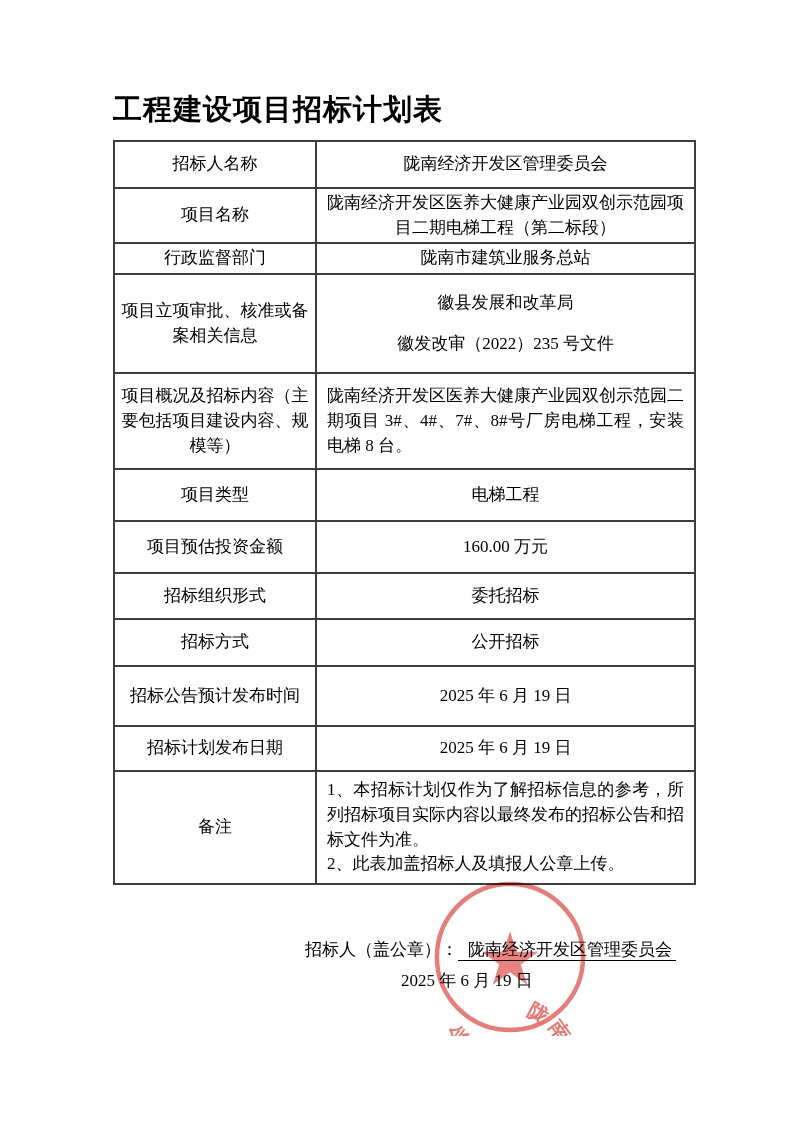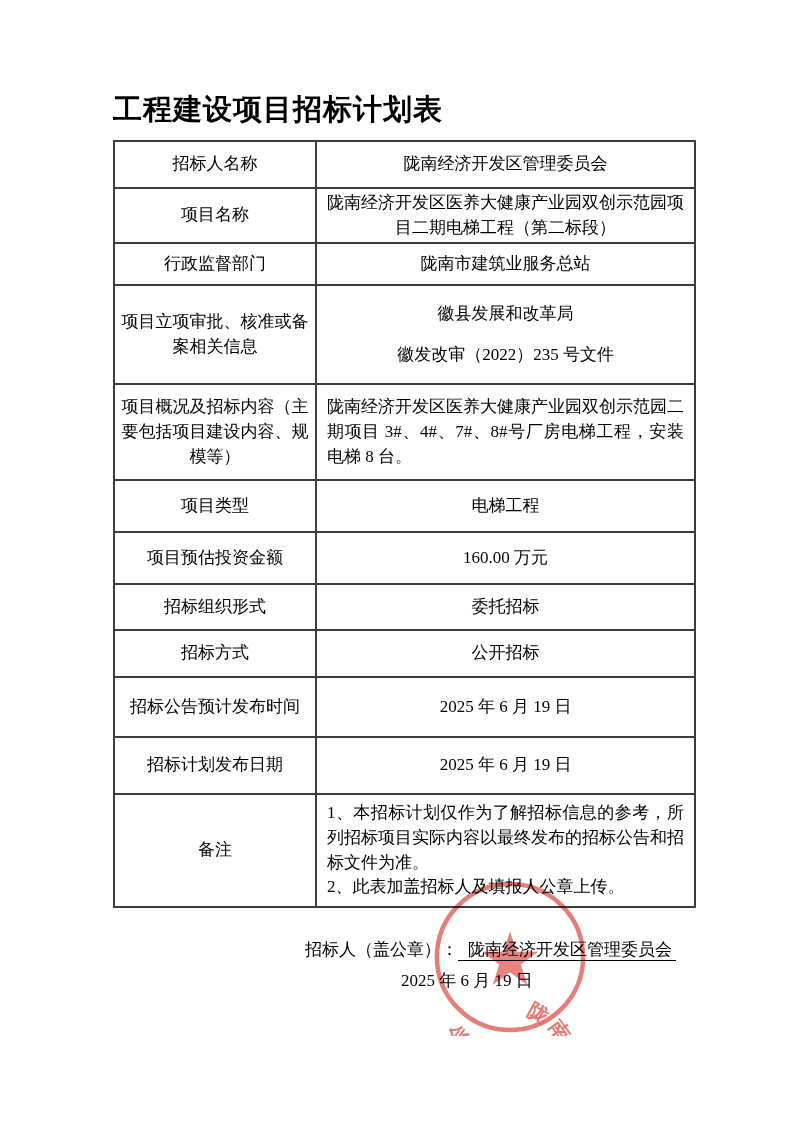--- a/index.html
+++ b/index.html
@@ -47,7 +47,7 @@
   }
   tr.r1  { height:47px; }
   tr.r2  { height:53px; }
-  tr.r3  { height:42px; }
+  tr.r3  { height:31px; }
   tr.r4  { height:99px; }
   tr.r5  { height:96px; }
   tr.r6  { height:52px; }

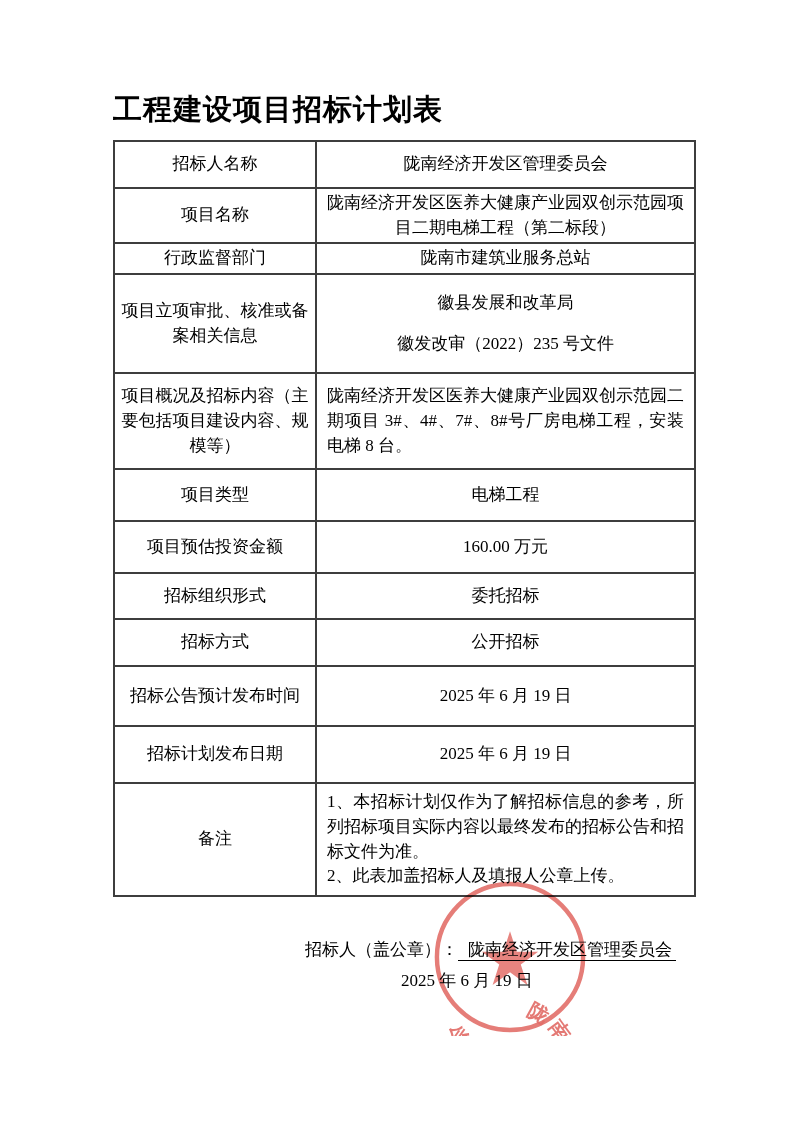--- a/index.html
+++ b/index.html
@@ -55,7 +55,7 @@
   tr.r8  { height:46px; }
   tr.r9  { height:47px; }
   tr.r10 { height:60px; }
-  tr.r11 { height:57px; }
+  tr.r11 { height:45px; }
   tr.r12 { height:106px; }
   .two-line-value .line2 { margin-top:16px; }
   .signature {

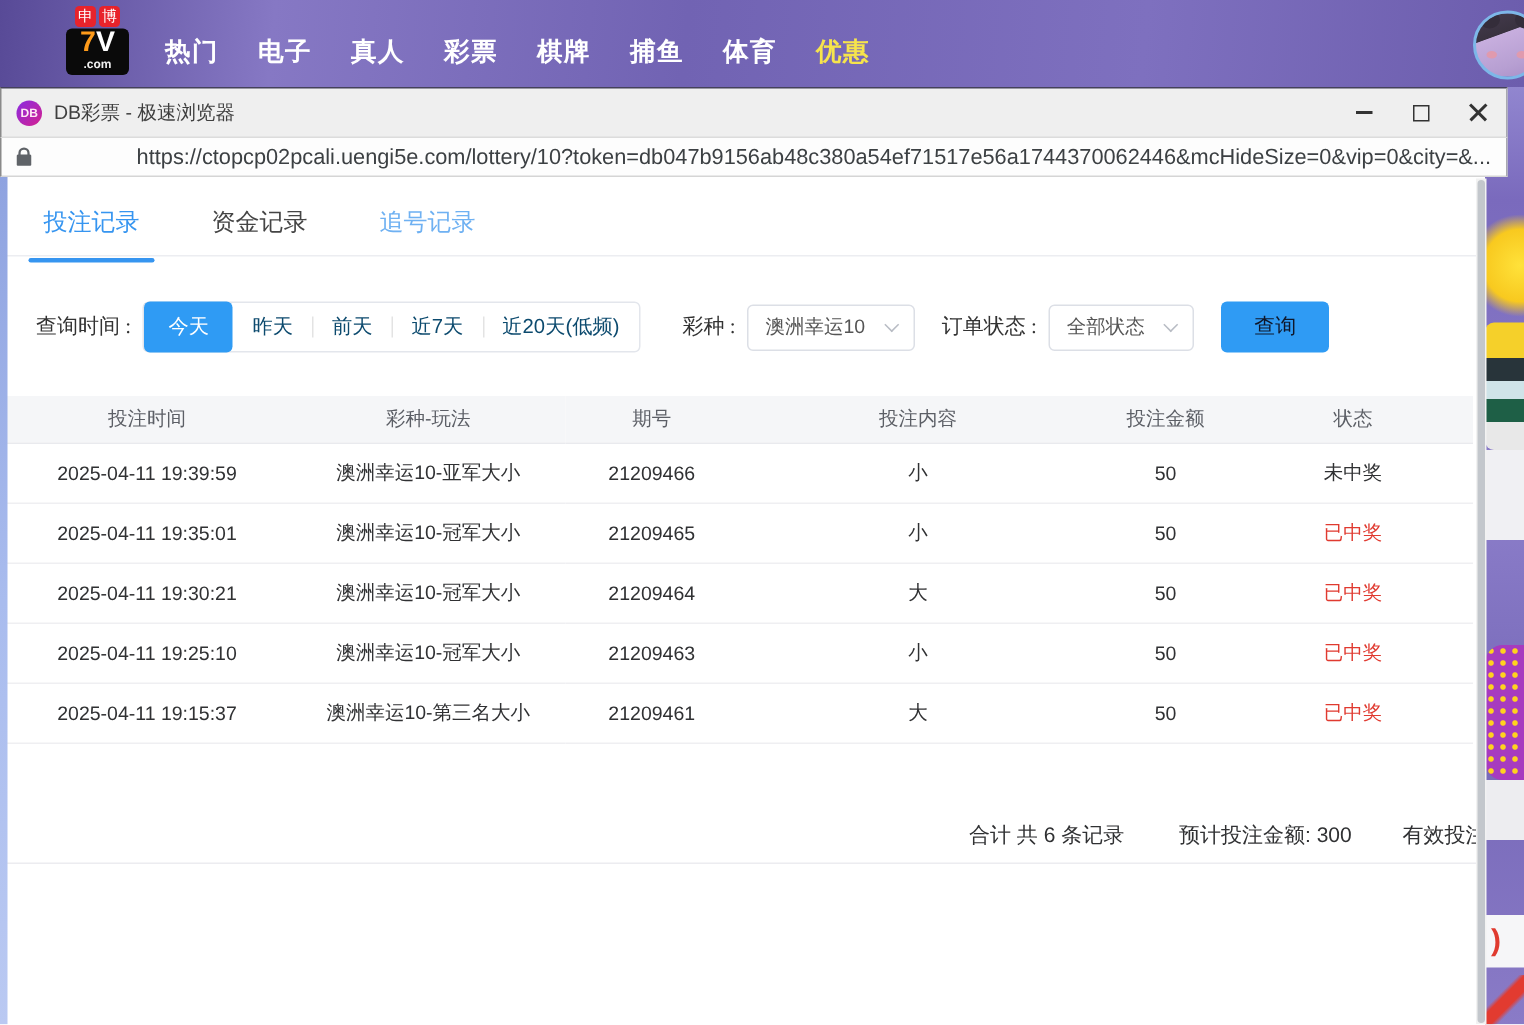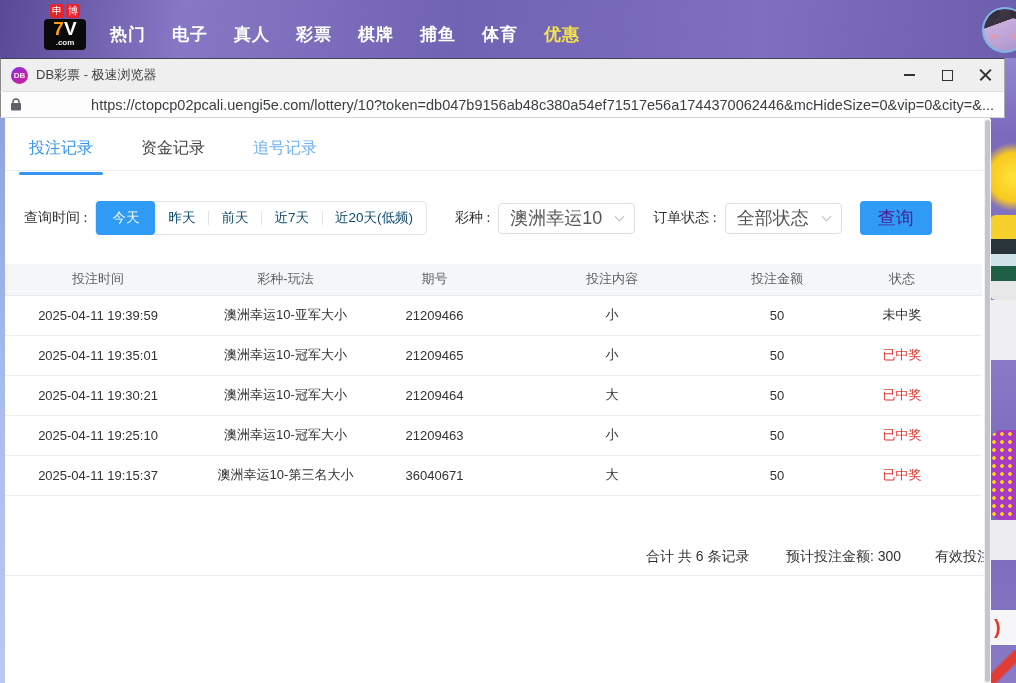--- a/index.html
+++ b/index.html
@@ -99,7 +99,7 @@
   .time-opt.active + .time-opt::before { display:none; }
   .gap28 { width:28px; } .gap18 { width:18px; }
   .select-box { height:31px; border:1px solid #dcdfe6; border-radius:4px; display:flex; align-items:center;
-    padding:0 11px; font-size:18px; color:#555; cursor:pointer; white-space:nowrap; }
+    padding:0 11px; font-size:13px; color:#555; cursor:pointer; white-space:nowrap; }
   .caret { width:7px; height:7px; border-right:1.6px solid #b8bcc4; border-bottom:1.6px solid #b8bcc4;
     transform:rotate(45deg); margin-top:-4px; margin-left:14px; }
   .search-btn { width:72px; height:34px; background:#2f9bf4; color:#4c1d95; border:none; border-radius:4px;

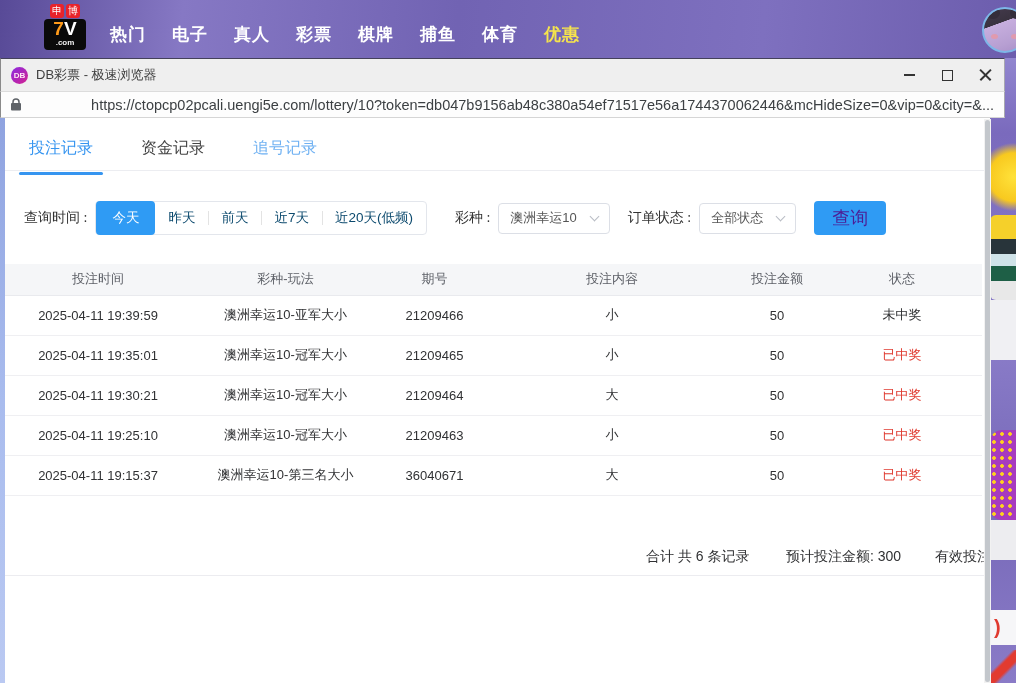--- a/index.html
+++ b/index.html
@@ -102,8 +102,8 @@
     padding:0 11px; font-size:13px; color:#555; cursor:pointer; white-space:nowrap; }
   .caret { width:7px; height:7px; border-right:1.6px solid #b8bcc4; border-bottom:1.6px solid #b8bcc4;
     transform:rotate(45deg); margin-top:-4px; margin-left:14px; }
-  .search-btn { width:72px; height:34px; background:#2f9bf4; color:#4c1d95; border:none; border-radius:4px;
-    font-size:18px; cursor:pointer; font-family:inherit; }
+  .search-btn { width:72px; height:34px; background:#2f9bf4; color:#0f172a; border:none; border-radius:4px;
+    font-size:14px; cursor:pointer; font-family:inherit; }
 
   
   .records { position:absolute; top:146px; left:2px; width:980px; border-collapse:collapse; table-layout:fixed; }

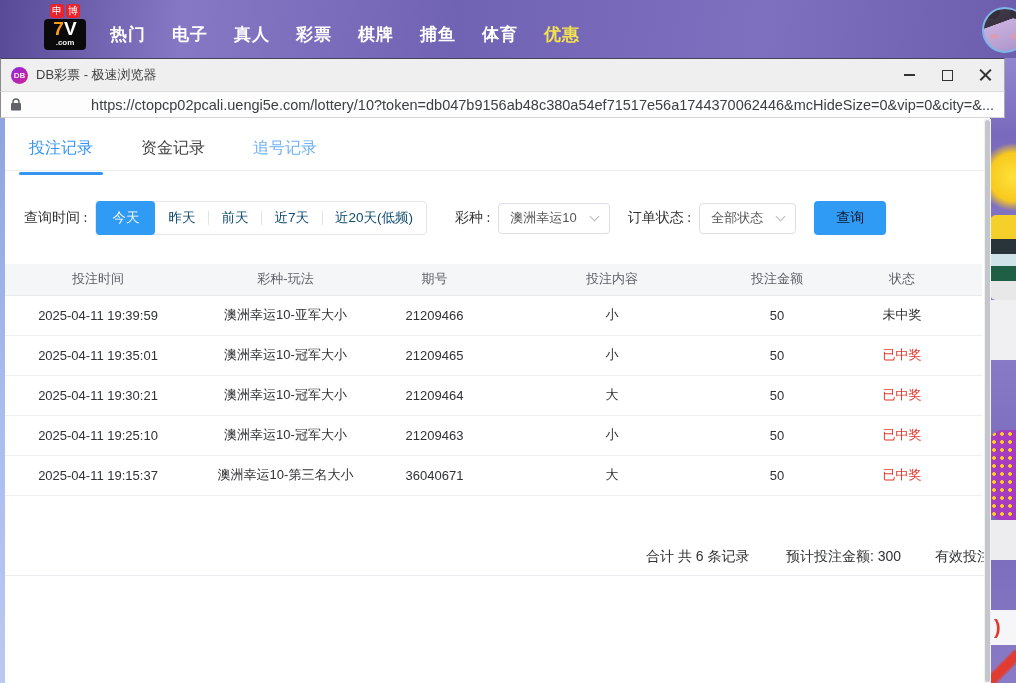--- a/index.html
+++ b/index.html
@@ -294,7 +294,7 @@
           <tr>
             <td>2025-04-11 19:15:37</td>
             <td>澳洲幸运10-第三名大小</td>
-            <td>36040671</td>
+            <td>21209461</td>
             <td>大</td>
             <td>50</td>
             <td class="status-won">已中奖</td>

→ Work task
Return, from the material above, each line holding the string "family".

→ Result
-    font-size:18px; cursor:pointer; font-family:inherit; }
+    font-size:14px; cursor:pointer; font-family:inherit; }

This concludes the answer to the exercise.